What needs to be done >> The required answer is each line in the entries below where "rebuild" occurs.

[Opening Material shown section]

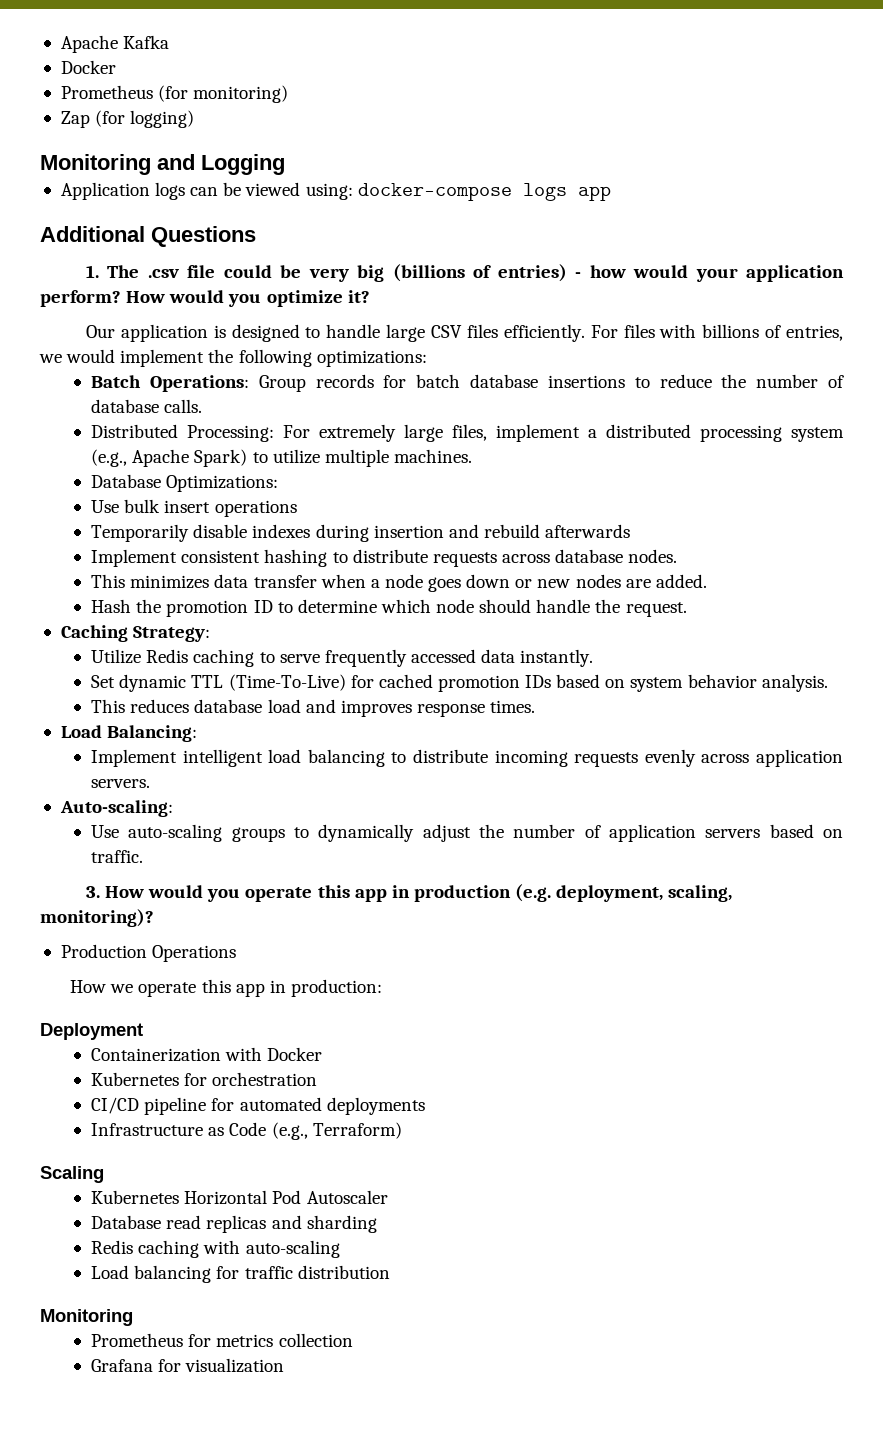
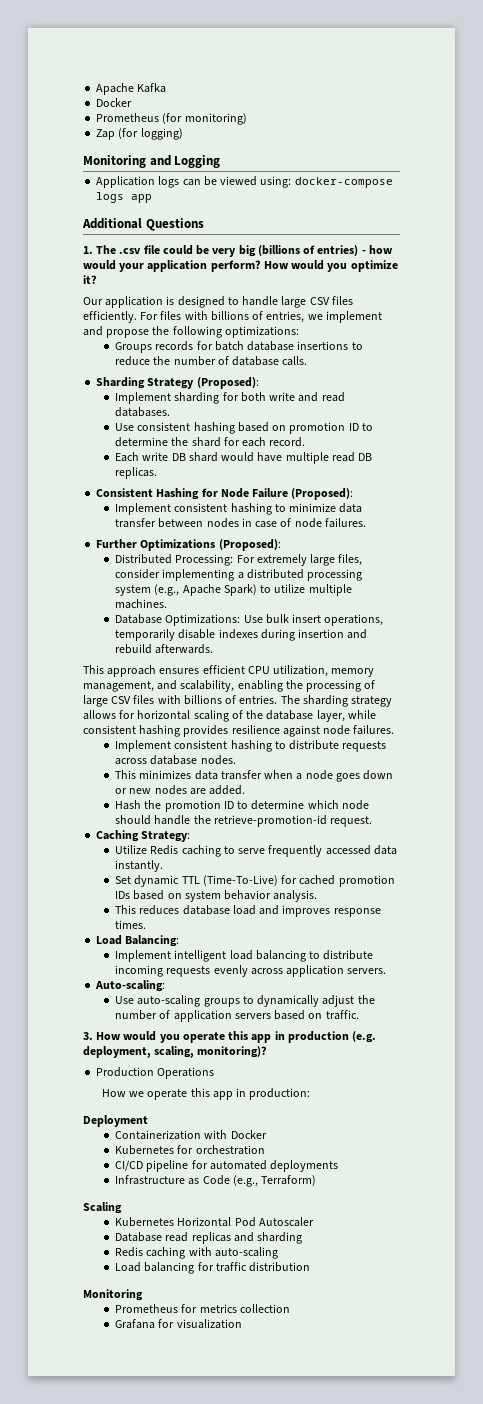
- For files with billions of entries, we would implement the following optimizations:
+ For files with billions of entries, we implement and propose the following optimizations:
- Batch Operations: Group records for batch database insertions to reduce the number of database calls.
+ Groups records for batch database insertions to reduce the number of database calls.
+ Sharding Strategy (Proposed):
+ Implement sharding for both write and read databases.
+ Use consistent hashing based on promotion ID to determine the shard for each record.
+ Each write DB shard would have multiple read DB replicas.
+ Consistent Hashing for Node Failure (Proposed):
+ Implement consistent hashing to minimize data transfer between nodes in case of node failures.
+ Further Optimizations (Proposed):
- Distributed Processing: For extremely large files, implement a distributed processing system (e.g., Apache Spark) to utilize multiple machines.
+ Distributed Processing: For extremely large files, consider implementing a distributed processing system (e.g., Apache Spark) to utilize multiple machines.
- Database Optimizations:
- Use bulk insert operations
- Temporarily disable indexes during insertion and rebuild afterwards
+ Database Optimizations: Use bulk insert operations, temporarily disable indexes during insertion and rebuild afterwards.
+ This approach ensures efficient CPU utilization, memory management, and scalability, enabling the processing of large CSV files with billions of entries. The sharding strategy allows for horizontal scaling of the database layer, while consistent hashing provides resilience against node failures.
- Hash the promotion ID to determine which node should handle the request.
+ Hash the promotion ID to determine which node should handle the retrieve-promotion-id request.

[Closing Material shown section]

Answer for this exercise >>
- Temporarily disable indexes during insertion and rebuild afterwards
+ Database Optimizations: Use bulk insert operations, temporarily disable indexes during insertion and rebuild afterwards.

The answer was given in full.